Die Präsidentschaftswahl in Belarus – ein Thema, das regelmäßig für Aufsehen sorgt. Auch dieses Mal scheint das Ergebnis im Voraus klar zu sein. Präsident Alexander Lukaschenko, seit 1994 ununterbrochen an der Macht, strebt am 26. Januar 2025 seine siebte Amtszeit an. Doch wie demokratisch kann eine Wahl sein, wenn alle Kandidaten, abgesehen vom Amtsinhaber, dessen enge Verbündete sind?
Demokratie – oder doch nur eine Illusion?
Pauline Soulier, Politikwissenschaftlerin und Forscherin an der Universität Bordeaux, bringt es auf den Punkt: „Das ist eine Farce. Wenn es keine echte Konkurrenz gibt, wie kann man von Demokratie sprechen?“ Ihre Worte werfen einen düsteren Schatten auf die politische Landschaft von Belarus, einem Land, in dem Opposition faktisch ausgelöscht scheint.
Die Wahl, so Soulier, sei nicht mehr als ein Deckmantel – eine Fassade, die den Anschein von Demokratie erwecken soll. Dabei ist Lukaschenkos Regime bekannt für seine Brutalität. Opponierende Stimmen werden systematisch zum Schweigen gebracht: Sei es durch Inhaftierungen, Drohungen oder erzwungenes Exil. Laut Menschenrechtsorganisationen sitzen über 1.200 politische Gefangene in belarussischen Gefängnissen. Ein erschütternder Wert, der zeigt, wie wenig Platz es für abweichende Meinungen gibt.
„Brutale Demokratie“ – was meint Lukaschenko?

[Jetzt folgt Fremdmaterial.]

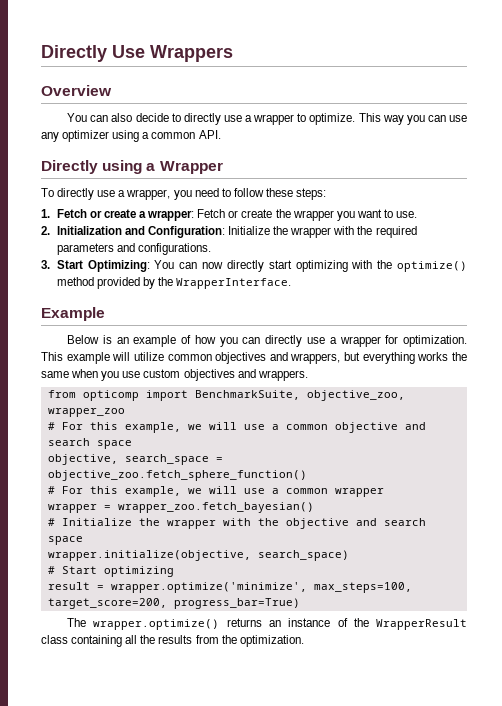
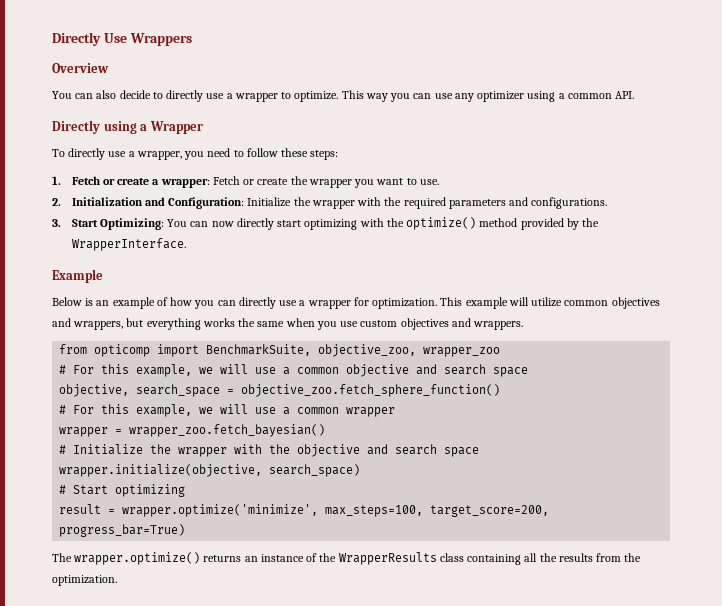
- The wrapper.optimize() returns an instance of the WrapperResult class containing all the results from the optimization.
+ The wrapper.optimize() returns an instance of the WrapperResults class containing all the results from the optimization.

Interessanterweise bezeichnete Alexander Lukaschenko sein eigenes System einmal als „brutale Demokratie“. Ein Widerspruch in sich, möchte man meinen. Doch Soulier sieht darin eine Art unfreiwillige Ehrlichkeit: „Lukaschenko gibt zu, dass sein System auf Gewalt basiert. Die demokratischen Prinzipien, wie sie in der EU verstanden werden, existieren dort nicht.“
Man könnte fast meinen, diese Worte seien ein verzweifelter Versuch, die internationale Gemeinschaft zu provozieren – oder ein Fingerzeig darauf, dass er selbst keinen Hehl aus seiner autoritären Herrschaft macht.
Wo bleibt die Opposition?
Die Opposition ist nicht tot, doch sie ist massiv eingeschränkt. Nach den Protesten von 2020 und 2021 folgten harte Repressionen: Verhaftungen, Exil und Einschüchterungen. Viele führende Köpfe, darunter Swetlana Tichanowskaja, mussten aus dem Land fliehen. Die restliche Bevölkerung protestiert zwar weiter, aber nur im Verborgenen. „Die Menschen haben Angst, und das Regime nutzt diese Angst gezielt aus“, sagt Soulier.
Was bleibt also von der Opposition? Ein Funke des Widerstands, der darauf wartet, erneut zu lodern. Doch solange Lukaschenko an der Macht ist, bleibt diese Flamme unterdrückt.
Die Rolle der Sanktionen: Ein Hoffnungsschimmer?
Können Sanktionen den Druck auf das Regime erhöhen? „Das ist zumindest die Hoffnung“, meint Soulier. Die Sanktionen der EU und anderer westlicher Staaten zielen darauf ab, Belarus zu isolieren. Doch bisher scheint sich das Land eher enger an Russland und China zu binden, anstatt sich dem Westen zuzuwenden.
Dennoch bleibt ein Funken Hoffnung: Das belarussische Volk hat in den vergangenen Jahren deutlich gemacht, dass es Veränderungen will. Ob diese durch äußeren Druck oder durch einen inneren Wandel kommen – das bleibt abzuwarten. Vielleicht wird der Ausgang des Ukraine-Krieges hier eine entscheidende Rolle spielen. Sollte Russland an Einfluss verlieren, könnte sich das Machtgefüge in der gesamten Region verschieben.
Ein Land zwischen zwei Welten
Belarus ist ein Land, das zwischen Ost und West hin- und hergerissen ist. Während das Regime fest an Moskau gebunden bleibt, sehnt sich ein großer Teil der Bevölkerung nach einem Leben in Freiheit und demokratischen Strukturen. Doch wie lange kann ein autoritäres Regime den Willen des Volkes unterdrücken?
Die Geschichte zeigt, dass kein autoritäres System ewig währt. Ob Alexander Lukaschenko dies rechtzeitig erkennt oder sich weiterhin an die Macht klammert, wird die Zukunft zeigen. Aber eines ist sicher: Die belarussische Bevölkerung hat den Wunsch nach Freiheit nicht aufgegeben – und das gibt Hoffnung.